Кел отыскивает чистую ветошь и принимается оттирать стул уксусным раствором. Липкий слой сходит хорошо, на тряпице остаются длинные бурые следы. За окном с дальних полей доносится заливистое пение дроздов, в клевере, заполонившем сад Кела, пируют пчелы. Собаки нашли палку и теперь тянут ее друг у друга.
Трей, держа рядом для сравнения две деревяшки, говорит:
— Отец домой вернулся.
Все в Келе застывает намертво. Среди всех страхов, какие в нем болтались, этого не было.
После, кажется, долгого молчания Кел спрашивает:
— Когда? — Вопрос дурацкий, но ничего другого в голову не приходит.
— Сегодня утром. Пока я стул забирала.
— Ясно, — говорит Кел. — Ну. Он насовсем? Или на время?
Трей вызывающе пожимает плечами: без понятия.
Жалко, что Кел не видит ее лица.
— И как тебе?
Трей отвечает без выражения:
— Нахер его.
— Ладно, — говорит Кел. — Справедливо. — Может, ему полагается загрузить малую какой-нибудь фигней, включающей в себя слова «но он же твой папка», но Кел взял за правило никогда не грузить Трей фигней, а его чувства к Джонни Редди, так уж вышло, совпадают с ее.
Трей говорит:
— Можно я тут на ночь останусь?
В голове у Кела все опять замирает. Он продолжает оттирать стул, сохраняя ровный ритм. Чуть погодя говорит:
— Беспокоишься, что отец может отчебучить что-нибудь?
Трей фыркает.
— Не.
Судя по голосу, правду говорит.

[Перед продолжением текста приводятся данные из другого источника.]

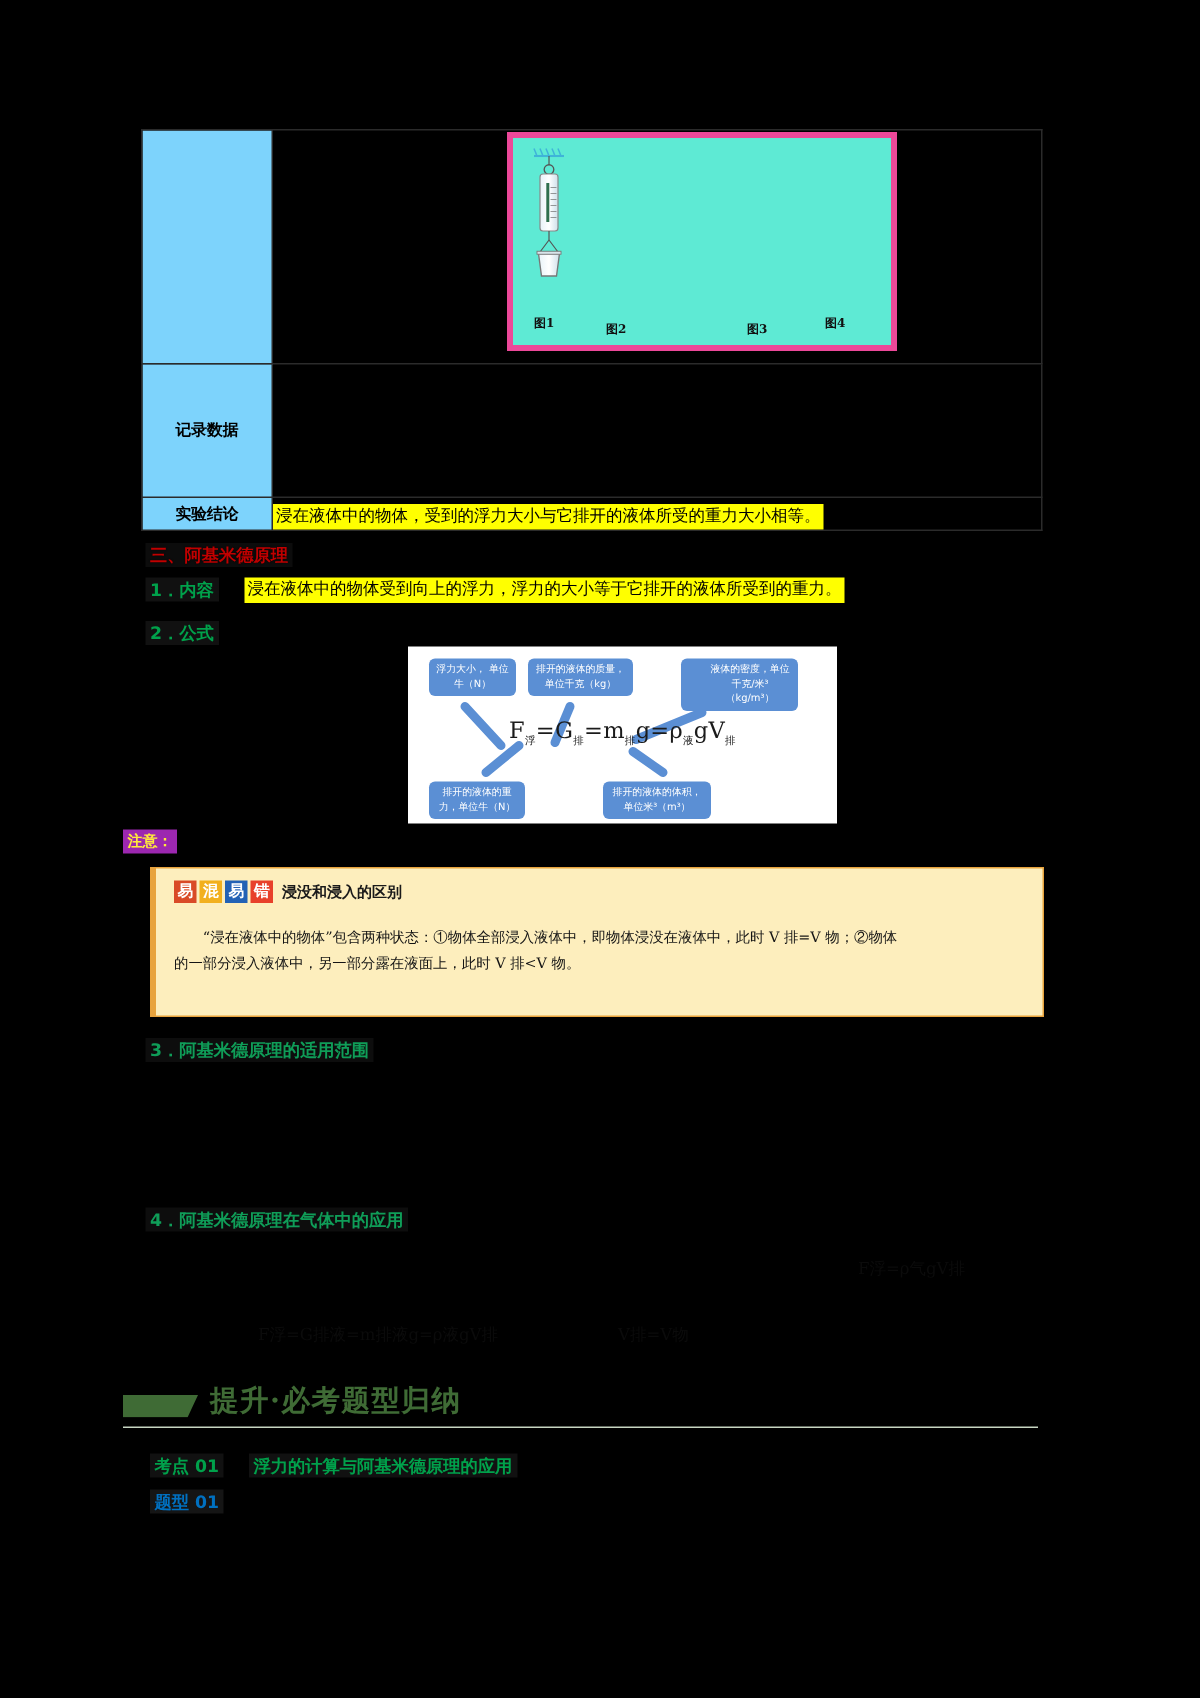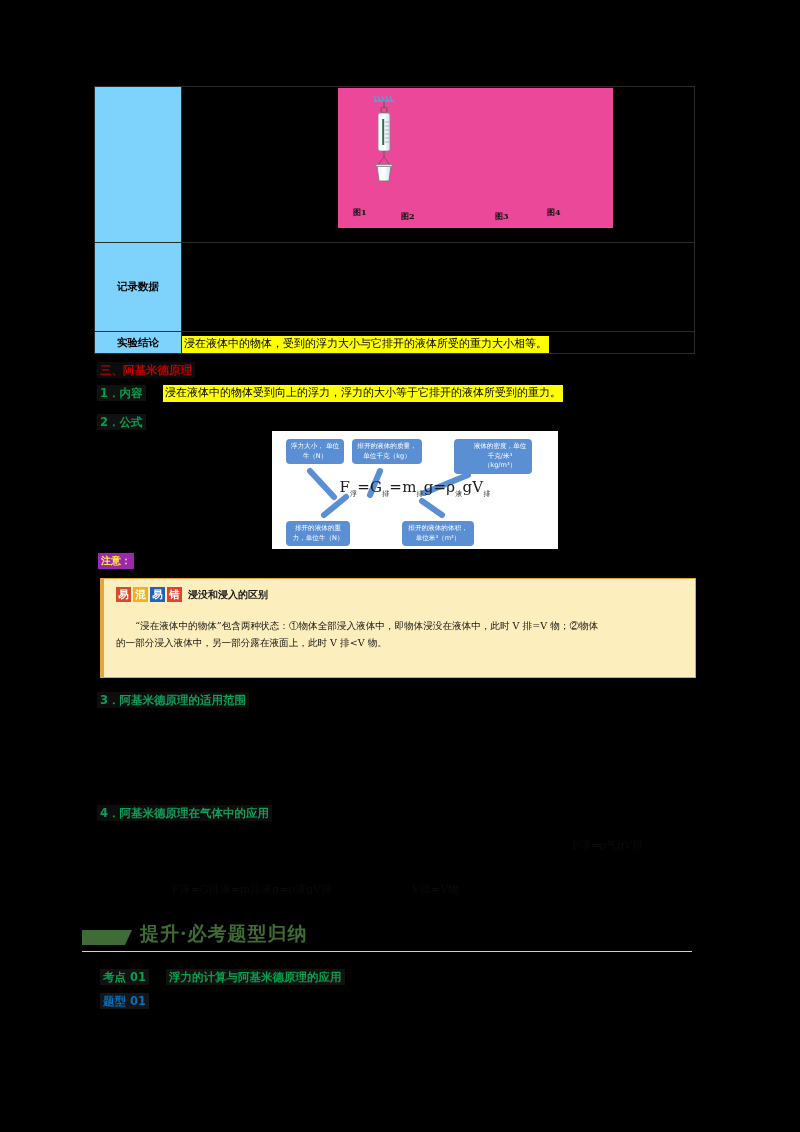--- a/index.html
+++ b/index.html
@@ -47,10 +47,9 @@
   .figure-wrap{
     position:absolute;left:338px;top:88px;
     width:252px;height:138px;
-    background:#ec4899;
-    border:1px solid #ec4899;
+    background:#5eead4;
+    border:4px solid #ec4899;
     overflow:hidden;
-    padding-left:21px;
   }
   .fig-cap{
     position:absolute;

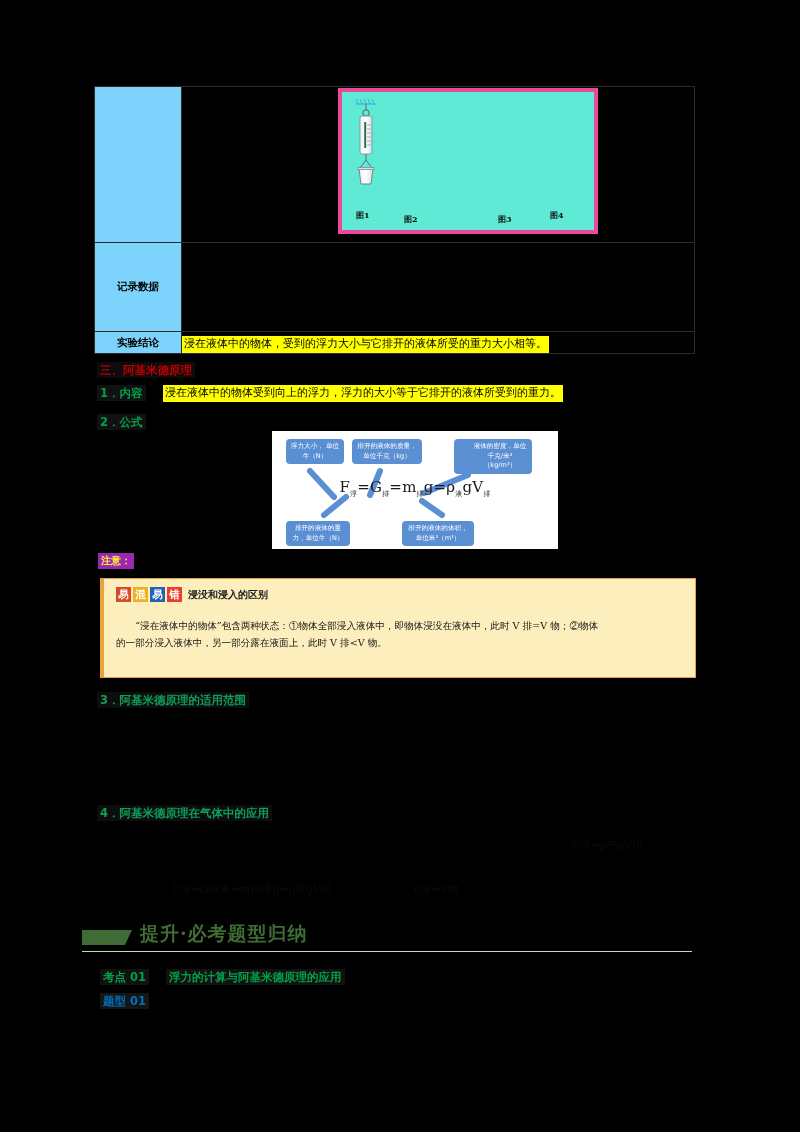--- a/index.html
+++ b/index.html
@@ -110,7 +110,7 @@
 
   
   .attn{
-    position:absolute;left:98px;top:553px;
+    position:absolute;left:82px;top:553px;
     background:#9c27b0;color:#ffeb3b;
     font-size:10px;font-weight:bold;padding:1px 3px;
     font-family:Liberation Sans, sans-serif;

Кел слегка расслабляется.
— А чего тогда?
Трей говорит:
— Нечего ему вот так запростяк обратно вкатываться.
Она к Келу задом, копается в деревяшках, но вся спина у нее горбится напряженно, сердито.
— Ну да, — говорит Кел. — Мне б, наверно, так же было.
— Можно остаться-то, а?
— Нет, — говорит Кел. — Нехорошая тема.
— Чего это?
— Ну, — говорит Кел, — отцу твоему может не понравиться, что ты слиняла, не успел он объявиться. И, похоже, мне бы не начинать с того, чтоб сразу его выбесить. Если он тут застрянет, я бы предпочел, чтоб ему не поперек было, что ты тут болтаешься. — На этом всё. Она уже достаточно взрослая, чтоб, во всяком случае, соображать насчет других причин. — Я позвоню мисс Лене, спрошу, может, ты у нее переночуешь.
Малая собралась было спорить, но передумывает и закатывает глаза. Кел с удивлением понимает, что ему как-то шатко, словно он только что упал с верхотуры и ему бы теперь сесть. Опирается задом о верстак и вытаскивает мобильник.
Поразмыслив, пишет Лене, а не звонит. «Можно Трей у тебя сегодня переночует? Не знаю, слыхала или нет, но вернулся ее папаша. Не хочет с ним тусить».
Сидит неподвижно, смотрит, как солнечный свет елозит по худеньким плечам Трей, — та вытаскивает деревяшки и откладывает их, — пока Лена не отвечает. «Бля. Немудрено. Ага пусть ночует запросто».
«Спасибо, — пишет Кел. — Пришлю ее к тебе после ужина».
— Говорит, она не против, — сообщает он Трей, убирая телефон. — Только мамке скажи, где ты. Или попроси мисс Лену сказать.
Трей закатывает глаза еще энергичней.
— На, — говорит, протягивая ему плинтус из старого дуба. — Такое?
— Ну, — говорит Кел. Возвращается к стулу. — Годится.
Трей помечает плинтус черным «Шарпи» и кладет обратно в угол.
— Эта хрень сходит? — спрашивает она.
— Ну, — отвечает Кел. — Легко и просто.
Трей отыскивает чистую тряпку, макает в уксусную смесь и крепко отжимает.
— А если ему не в жилу будет, что я сюда хожу?